Content starts

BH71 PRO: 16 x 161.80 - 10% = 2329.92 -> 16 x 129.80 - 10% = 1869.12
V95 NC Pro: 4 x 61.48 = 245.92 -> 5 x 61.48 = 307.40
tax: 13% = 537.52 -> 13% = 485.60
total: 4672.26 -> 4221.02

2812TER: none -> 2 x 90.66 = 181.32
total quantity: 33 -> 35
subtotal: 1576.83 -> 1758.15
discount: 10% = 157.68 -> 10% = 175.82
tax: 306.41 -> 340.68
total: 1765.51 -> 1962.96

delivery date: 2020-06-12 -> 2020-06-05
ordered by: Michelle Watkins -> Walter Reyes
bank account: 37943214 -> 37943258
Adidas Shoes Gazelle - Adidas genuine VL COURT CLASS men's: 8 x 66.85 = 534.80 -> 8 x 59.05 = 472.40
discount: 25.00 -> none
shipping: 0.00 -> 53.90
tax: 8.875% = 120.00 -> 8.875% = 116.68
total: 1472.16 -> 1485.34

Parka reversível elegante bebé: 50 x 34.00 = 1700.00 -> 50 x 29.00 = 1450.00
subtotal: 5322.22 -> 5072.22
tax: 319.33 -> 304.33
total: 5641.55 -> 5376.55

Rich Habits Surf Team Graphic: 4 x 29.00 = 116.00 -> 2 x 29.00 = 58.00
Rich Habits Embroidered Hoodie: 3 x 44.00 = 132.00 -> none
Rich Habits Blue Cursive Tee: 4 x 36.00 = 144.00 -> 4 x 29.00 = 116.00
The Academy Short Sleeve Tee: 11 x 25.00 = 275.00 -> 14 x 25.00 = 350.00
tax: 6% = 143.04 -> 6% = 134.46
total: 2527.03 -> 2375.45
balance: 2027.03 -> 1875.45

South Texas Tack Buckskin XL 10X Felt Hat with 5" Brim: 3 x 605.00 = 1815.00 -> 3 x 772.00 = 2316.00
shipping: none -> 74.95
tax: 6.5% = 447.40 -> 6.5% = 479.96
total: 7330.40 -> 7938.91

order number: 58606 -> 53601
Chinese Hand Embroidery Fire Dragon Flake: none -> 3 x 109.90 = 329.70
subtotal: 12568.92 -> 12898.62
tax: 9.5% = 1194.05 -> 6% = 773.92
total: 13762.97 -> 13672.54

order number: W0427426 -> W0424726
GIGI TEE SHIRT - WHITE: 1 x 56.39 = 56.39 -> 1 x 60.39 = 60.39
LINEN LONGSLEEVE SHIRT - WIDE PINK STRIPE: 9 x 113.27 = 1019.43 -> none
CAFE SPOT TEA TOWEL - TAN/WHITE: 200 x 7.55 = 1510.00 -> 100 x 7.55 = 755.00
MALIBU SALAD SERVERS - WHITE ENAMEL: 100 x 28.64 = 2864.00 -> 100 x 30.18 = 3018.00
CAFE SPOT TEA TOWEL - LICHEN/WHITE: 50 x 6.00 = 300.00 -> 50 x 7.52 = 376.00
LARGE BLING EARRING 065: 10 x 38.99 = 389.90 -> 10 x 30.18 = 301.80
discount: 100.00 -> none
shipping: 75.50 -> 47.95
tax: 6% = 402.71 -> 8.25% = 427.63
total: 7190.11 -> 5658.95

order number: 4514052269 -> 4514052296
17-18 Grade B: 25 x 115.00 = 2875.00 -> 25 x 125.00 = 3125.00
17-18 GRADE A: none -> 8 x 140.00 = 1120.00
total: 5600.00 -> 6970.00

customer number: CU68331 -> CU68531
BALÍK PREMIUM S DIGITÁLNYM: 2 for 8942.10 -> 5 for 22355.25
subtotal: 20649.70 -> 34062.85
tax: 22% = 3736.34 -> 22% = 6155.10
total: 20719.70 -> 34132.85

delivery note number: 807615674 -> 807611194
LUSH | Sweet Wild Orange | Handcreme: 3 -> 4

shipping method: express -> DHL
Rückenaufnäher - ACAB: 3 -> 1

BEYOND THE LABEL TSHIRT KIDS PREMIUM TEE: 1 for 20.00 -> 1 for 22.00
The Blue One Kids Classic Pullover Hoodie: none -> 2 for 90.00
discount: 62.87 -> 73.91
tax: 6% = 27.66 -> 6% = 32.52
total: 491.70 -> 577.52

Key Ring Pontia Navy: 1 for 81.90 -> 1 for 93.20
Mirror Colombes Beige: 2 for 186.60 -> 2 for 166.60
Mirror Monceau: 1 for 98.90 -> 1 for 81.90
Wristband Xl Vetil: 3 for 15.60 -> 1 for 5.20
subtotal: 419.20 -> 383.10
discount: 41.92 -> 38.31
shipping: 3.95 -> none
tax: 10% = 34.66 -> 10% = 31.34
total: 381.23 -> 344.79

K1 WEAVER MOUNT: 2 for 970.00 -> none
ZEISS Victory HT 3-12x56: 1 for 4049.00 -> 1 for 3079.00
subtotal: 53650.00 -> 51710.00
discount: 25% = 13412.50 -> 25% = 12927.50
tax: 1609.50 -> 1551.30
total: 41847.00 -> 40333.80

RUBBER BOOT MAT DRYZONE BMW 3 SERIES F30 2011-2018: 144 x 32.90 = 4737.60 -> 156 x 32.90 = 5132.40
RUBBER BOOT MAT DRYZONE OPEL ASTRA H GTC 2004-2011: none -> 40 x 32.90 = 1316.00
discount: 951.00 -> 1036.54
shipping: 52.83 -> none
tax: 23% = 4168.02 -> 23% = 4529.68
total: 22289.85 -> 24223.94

Content ends

■ Task brief
Print only what lies in the material above starting at the line with "GIGI TEE SHIRT" and ending at the line with "shipping: 75.50 -> 47.95", every line exactly as given.

■ Task output
GIGI TEE SHIRT - WHITE: 1 x 56.39 = 56.39 -> 1 x 60.39 = 60.39
LINEN LONGSLEEVE SHIRT - WIDE PINK STRIPE: 9 x 113.27 = 1019.43 -> none
CAFE SPOT TEA TOWEL - TAN/WHITE: 200 x 7.55 = 1510.00 -> 100 x 7.55 = 755.00
MALIBU SALAD SERVERS - WHITE ENAMEL: 100 x 28.64 = 2864.00 -> 100 x 30.18 = 3018.00
CAFE SPOT TEA TOWEL - LICHEN/WHITE: 50 x 6.00 = 300.00 -> 50 x 7.52 = 376.00
LARGE BLING EARRING 065: 10 x 38.99 = 389.90 -> 10 x 30.18 = 301.80
discount: 100.00 -> none
shipping: 75.50 -> 47.95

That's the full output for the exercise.